Methylene blue, a compound used to treat a blood disorder called methemoglobinemia, has a reputation for being a cognitive and mitochondrial enhancer. But how good is the evidence for these secondary benefits? Learn more here.

What is Methylene Blue?

Methylene blue (MB), also known as methylthioninium chloride, is a bioactive substance and a blue dye.
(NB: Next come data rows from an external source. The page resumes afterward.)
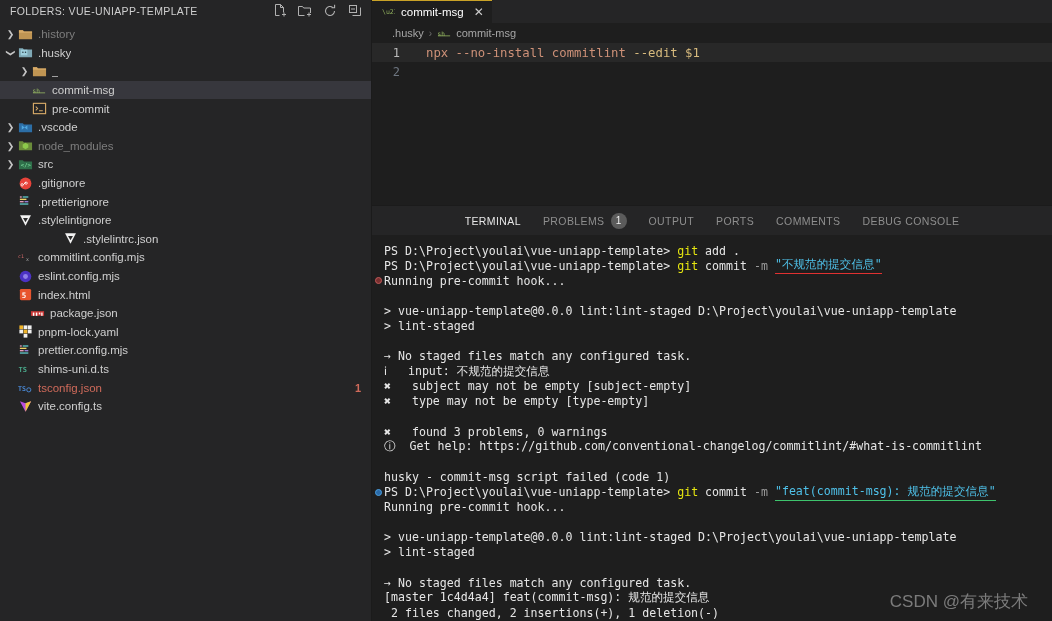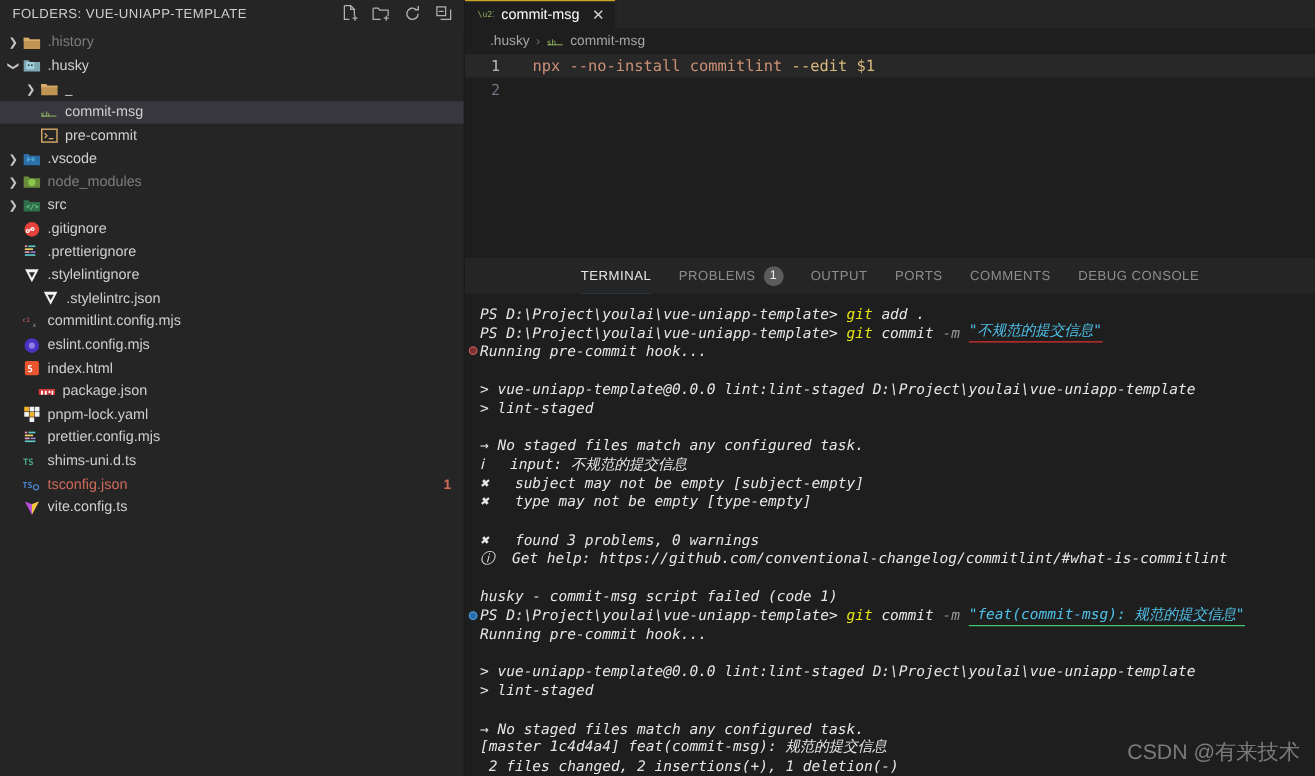--- a/index.html
+++ b/index.html
@@ -116,41 +116,41 @@
   }
   .pbadge {
     background: #5b5b5b; color: #f0f0f0; border-radius: 9px;
     min-width: 16px; height: 16px; padding: 0 5px;
     font-size: 10px; display: inline-flex; align-items: center; justify-content: center;
     letter-spacing: 0;
   }
 
   .terminal {
     flex: 1 1 auto; background: #1e1e1e;
-    padding: 8px 0 0 0; overflow: hidden; position: relative; font-style: italic;
+    padding: 8px 0 0 0; overflow: hidden; position: relative;
   }
   .tline {
     height: 15.1px; display: flex; align-items: center;
     font-family: "DejaVu Sans Mono", monospace; font-size: 11.6px;
     color: #cccccc; white-space: pre; padding-left: 12px; position: relative;
   }
   .tline .deco {
     position: absolute; left: 3px; width: 7px; height: 7px; border-radius: 50%;
   }
   .deco.err { background: #7a3030; border: 1px solid #c25a5a; }
   .deco.ok  { background: #2a6aa8; border: 1px solid #4a9fe0; }
   .t-white { color: #e6e6e6; }
   .t-yellow { color: #e5e510; }
   .t-gray { color: #9a9a9a; }
   .t-blue { color: #4fc1e9; }
   .u-red { border-bottom: 1.5px solid #e03131; padding-bottom: 1px; }
   .u-green { border-bottom: 1.5px solid #3ec46d; padding-bottom: 1px; }
 
   .watermark {
-    position: absolute; right: 12px; bottom: 8px;
+    position: absolute; right: 24px; bottom: 8px;
     font-size: 17px; color: #8c8c8c; opacity: .85;
     font-family: "Liberation Sans", sans-serif; pointer-events: none;
   }
 </style>
 </head>
 <body>
 
 <div class="app">
 
   <div class="sidebar">
@@ -300,21 +300,21 @@
         <div class="row" style="padding-left: 4px;">
           <span class="chev"></span>
           <span class="fico">
             <svg width="15" height="15" viewBox="0 0 16 16">
               <path d="M2.2 2.5h11.6L8 13.6z" fill="#f2f2f2"></path>
               <path d="M5.4 5.2h5.2L8 9.8z" fill="#2b2b2b"></path>
             </svg>
           </span>
           <span class="lbl">.stylelintignore</span>
         </div>
-        <div class="row" style="padding-left: 19px;">
+        <div class="row" style="padding-left: 9px; margin-left: 40px;">
           <span class="chev"></span>
           <span class="fico">
             <svg width="15" height="15" viewBox="0 0 16 16">
               <path d="M2.2 2.5h11.6L8 13.6z" fill="#f2f2f2"></path>
               <path d="M5.4 5.2h5.2L8 9.8z" fill="#2b2b2b"></path>
             </svg>
           </span>
           <span class="lbl">.stylelintrc.json</span>
         </div>
         <div class="row" style="padding-left: 4px;">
Some researchers believe that it can directly improve cellular and mitochondrial function and decrease the production of proteins linked to Alzheimer’s. It is also being studied for its potential to inhibit monoamine oxidase (MAO), nitric oxide (NO) synthase, and guanylate cyclase [1, 2].

Methylene Blue Snapshot

Proponents:
  • Used to treat methemoglobinemia
  • Improves mitochondrial function
  • Improves memory consolidation
  • Protects nerve function
  • Anti-microbial
Skeptics:
  • Possible negative impact on the gut microbiome at large doses
  • May interact with monoamine oxidase inhibitors (MAOIs)
  • Increases blood pressure
  • Poor tasting

Mitochondrial Mechanisms

At low doses, methylene blue (MB) has been shown to protect the brain from disease by acting as an electron donor to complex I-IV of the mitochondria which increases adenosine triphosphate (ATP) production. ATP is the currency of life and the energy that powers humans. If our production of ATP declines, our physical and mental performance declines. Even healthy individuals can benefit from a boost in ATP production [1].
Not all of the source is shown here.